After deliberating in closed session Monday, Madison’s Police and Fire Commission officially named Assistant Chief Vic Wahl to serve as head of the police department in the wake of Chief Mike Koval’s sudden retirement.
Wahl had been acting in Koval’s place as the highest ranking assistant chief, but the PFC’s decision makes his role official.
“Certainly, it’s important for me to instill a sense of consistency and continuity, both internally and to the community,” Wahl said. “Based on my experience, I feel very comfortable running the operations of the department.”
Apart from navigating the transition period, Wahl said his priorities include implementing recommendations from the OIR Group — a consulting group that led a comprehensive review of the police department. These include instituting formal performance evaluations and a critical incident review process.
“You can’t just tread water,” Wahl said. “If there’s things to improve and things to change and things that are areas where we need to keep the ball moving forward, I certainly intend to do that.”
Wahl joined the MPD in 1991. He’s worked as a patrol officer, captain of the West District and was promoted to assistant chief three years ago.
During his time at the MPD, he has led analyses of staffing, helped bring less lethal technologies to the department and led the MPD’s response to the OIR Group.
Wahl made it clear he does not want to apply for the permanent chief of police position. In Madison, police chiefs are required to live within city boundaries.
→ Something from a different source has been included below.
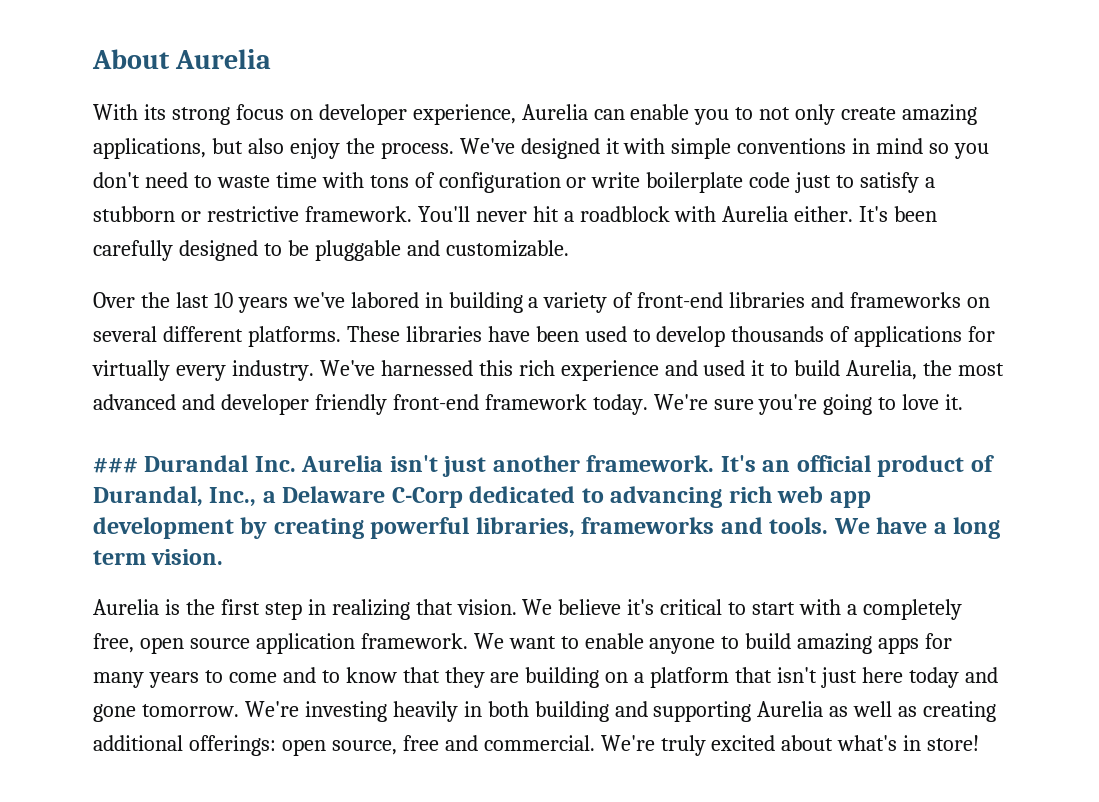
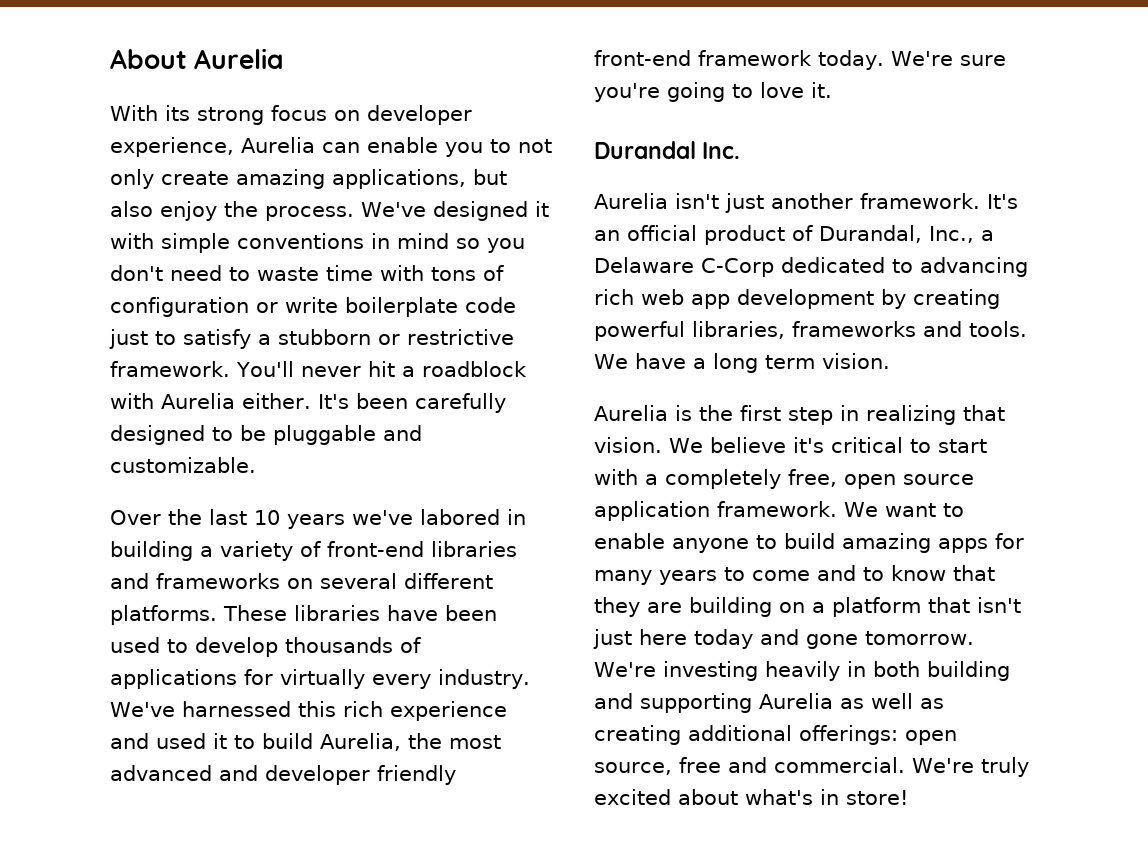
- ### Durandal Inc. Aurelia isn't just another framework.
+ Durandal Inc.
+ Aurelia isn't just another framework.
Wahl does not and would prefer not to move.
The two other assistant chiefs, John Patterson and Paige Valenta, have indicated they are not interested in the position either, according to the PFC.
Commission member Trent Jackson attempted to convince Wahl otherwise, commenting on the assistant chief's “outstanding” file.
“I’m trying to leave you some wiggle room because that means, unless someone rises through the ranks, the next police chief of the Madison Police Department will probably be from somewhere else,” Jackson said.
Koval was hired as a training sergeant.
Koval’s retirement came as a surprise to many when he announced his plans in a blog post Sept. 29. Wahl said the feedback he has received reflects that officers “have weathered the storm and are feeling pretty good.”
“Certainly there’s going to be uncertainty as this process unfolds for the selection of permanent chief,” Wahl said.